L’impartialité naturelle à l’esprit des Allemands les porte à s’occuper des littératures étrangères, et l’on ne trouve guère d’hommes un peu au-dessus de la classe commune, en Allemagne, à qui la lecture de plusieurs langues ne soit familière. En sortant des écoles on sait déjà d’ordinaire très bien le latin et même le grec. L’éducation des universités allemandes, dit un écrivain français, commence où finit celle de plusieurs nations de l’Europe. Non seulement les professeurs sont des hommes d’une instruction étonnante, mais ce qui les distingue surtout, c’est un enseignement très scrupuleux.
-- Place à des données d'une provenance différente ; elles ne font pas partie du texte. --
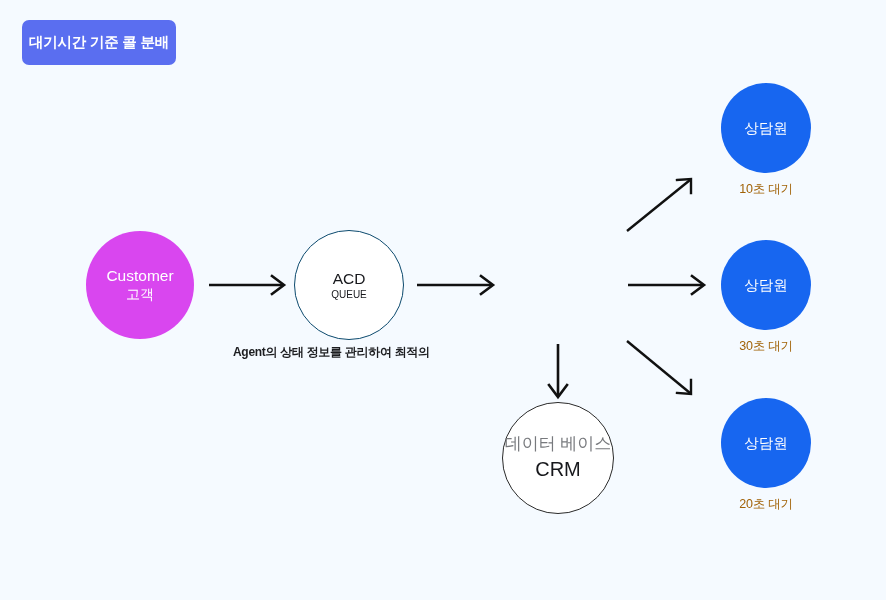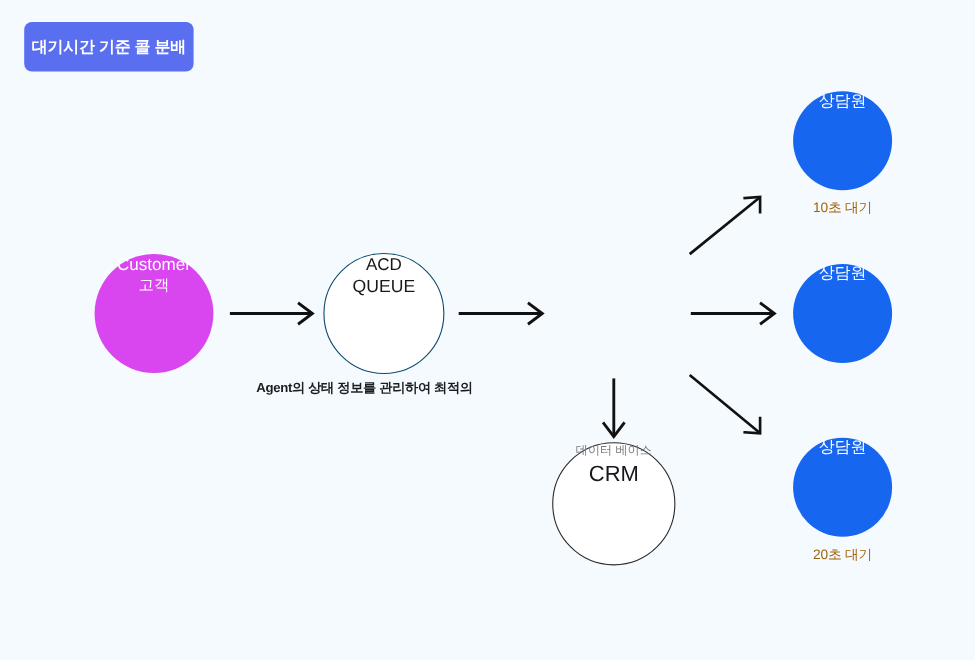--- a/index.html
+++ b/index.html
@@ -57,6 +57,7 @@
     display: flex;
     flex-direction: column;
     align-items: center;
+    justify-content: center;
     box-sizing: border-box;
     text-align: center;
     line-height: 1.28;

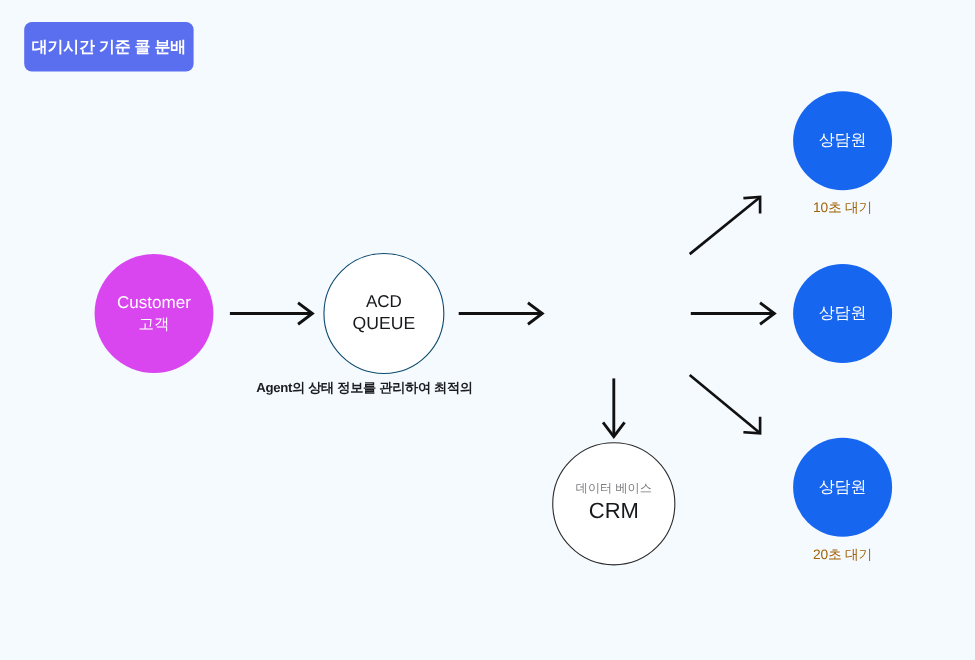--- a/index.html
+++ b/index.html
@@ -84,7 +84,7 @@
     color: #17181c;
   }
   .node-acd .l1 { font-size: 15.5px; }
-  .node-acd .l2 { font-size: 16px; }
+  .node-acd .l2 { font-size: 10px; }
 
   .node-cti {
     left: 503px;

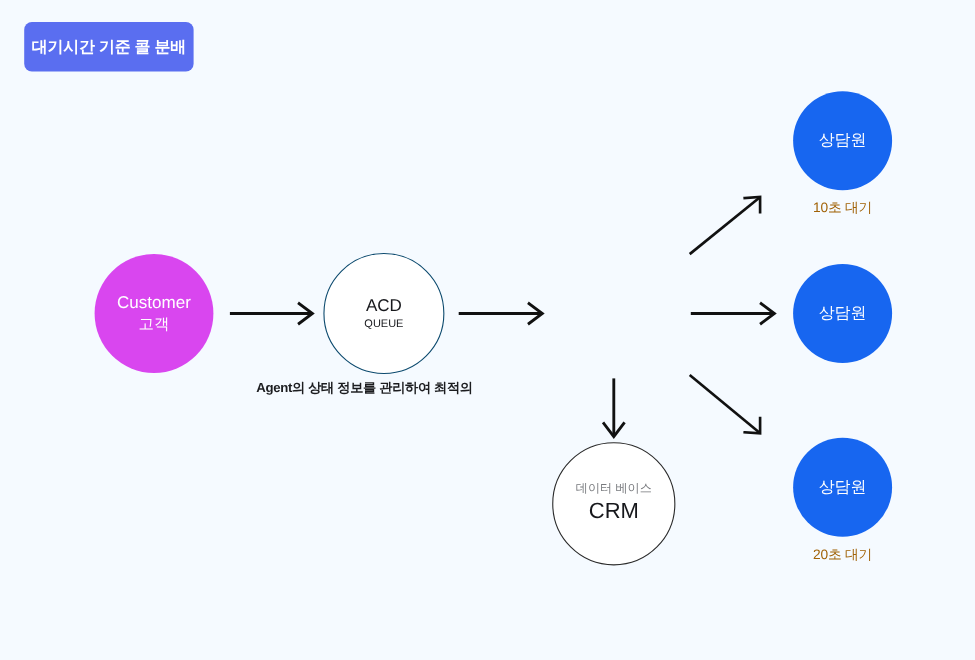--- a/index.html
+++ b/index.html
@@ -212,6 +212,7 @@
   <div class="node node-agent agent2">
     <div>상담원</div>
   </div>
+  <div class="agent-caption cap2">30초 대기</div>
 
   <div class="node node-agent agent3">
     <div>상담원</div>

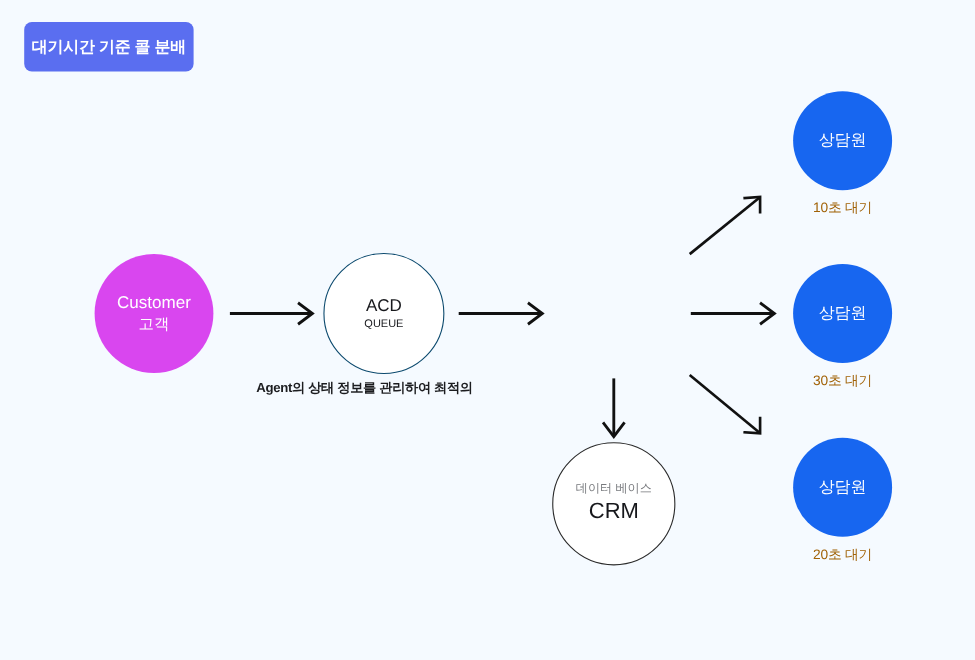--- a/index.html
+++ b/index.html
@@ -106,7 +106,7 @@
     border: 1px solid #2a2a2a;
     color: #17181c;
   }
-  .node-crm .l1 { font-size: 11px; color: #77797d; margin-bottom: 2px; }
+  .node-crm .l1 { font-size: 17px; color: #77797d; margin-bottom: 2px; }
   .node-crm .l2 { font-size: 20px; font-weight: 400; }
 
   .node-agent {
En Allemagne, on met de la conscience dans tout, et rien en effet ne peut s’en passer. Si l’on examine le cours de la destinée humaine, on verra que la légèreté peut conduire à tout ce qu’il y a de mauvais dans ce monde. Il n’y a que l’enfance dans qui la légèreté soit un charme; il semble que le Créateur tienne encore l’enfant par la main, et l’aide à marcher doucement sur les nuages de la vie. Mais quand le temps livre l’homme à lui-même, ce n’est que dans le sérieux de son âme qu’il trouve des pensées, des sentiments et des vertus.